For most first-time car buyers it becomes quite a stressful event when it comes to the actual purchase. So many cars in the market, so many price points, so many features...the list is endless. When you enter any car showroom so many big technical terms are thrown at you that one begins to wonder what is one getting into. Here’s a simple explanation of car terminology you want to know but are afraid to ask

 

 

ABS

 

 

 

 

Three alphabets that play an important part of safety in any modern car. In fact, ABS or Anti-Braking System is going to be a mandatory feature in all Indian cars from October 2018. This is a government directive to improve road safety. This feature comes in use on wet, slippery roads, or on loose gravel when there are chances of the vehicle skidding and of the driver losing control of the car (inability to steer in correct direction). Imagine a scenario wherein you have had to do some heavy braking, this causes the wheels to stop rotating (wheel lock) and in turn, and because of the power still being sent to the wheels, it causes them to skid or slide. What ABS does is prevent this from happening; it releases power to the problematic wheel slowly and minimises the slide or skid giving control back to the driver but it does not reduce stopping distance. But this feature cannot be a saviour in case of bad or rash driving.

 

 

EBD

 

 

 

 

Another part of the safety package in cars of today- the aim of the Electronic Brakeforce Distribution, also called EBS, is to help stop a car in a safe manner to prevent accidents. The system works on the grounds that not all wheels require the same force to stop, so like the name suggest it distributes the force. When power and weight moves to the front wheels when braking, the rear tyres are left with little grip causing the back of your car to spin or slide (tail out), the EBS’ job is to detect how much weight is being supported by each wheel and electronically applies less force to them while maintaining (or, if necessary, increasing) the force applied to the front wheels. This feature is especially useful when you enter corners. While turning, the outer wheels of the car rotate more quickly than the inside wheels. Sometimes too much brake force can cause the inner wheels to lock, causing the car to oversteer and go out of control.

 

 

Traction Control

 

 

Image source: toyota.com.au

 

 

This feature also comes in the safety kit of your car.

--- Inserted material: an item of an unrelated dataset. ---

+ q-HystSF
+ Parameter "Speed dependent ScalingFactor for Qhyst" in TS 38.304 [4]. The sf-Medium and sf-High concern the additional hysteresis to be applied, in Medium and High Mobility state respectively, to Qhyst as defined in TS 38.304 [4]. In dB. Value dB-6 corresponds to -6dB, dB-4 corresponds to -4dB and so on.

The TC, along with the features above give  drivers a sense of assurance on the road. It is especially useful in conditions where you find your wheels spinning and the other not moving. Traction control works in ways similar to the ESC. It monitors wheel speed using ABS sensors. If a wheel is slipping, traction control reduces engine power to help the wheel regain grip on the road. If needed, traction control can also apply the brakes to the slipping wheel. This will redirect power to the other wheel, which now has more grip, allowing the driver to have better control.

 

 

Cruise Control

 

 

 

 

An electronic system which maintains a constant vehicle speed without having the driver to always accelerate or decelerate. The feature comes in handy when you are out on an open highway or chance upon an open stretch of good road in the city. That doesn’t mean the driver is free to what he wants. He needs to be alert and steer the car and be prepared to brake or slow the vehicle down. In the event of braking or slowing down the feature switches off automatically. The desirable vehicle speed for cruise control is when your car is moving at speeds above 40kmph.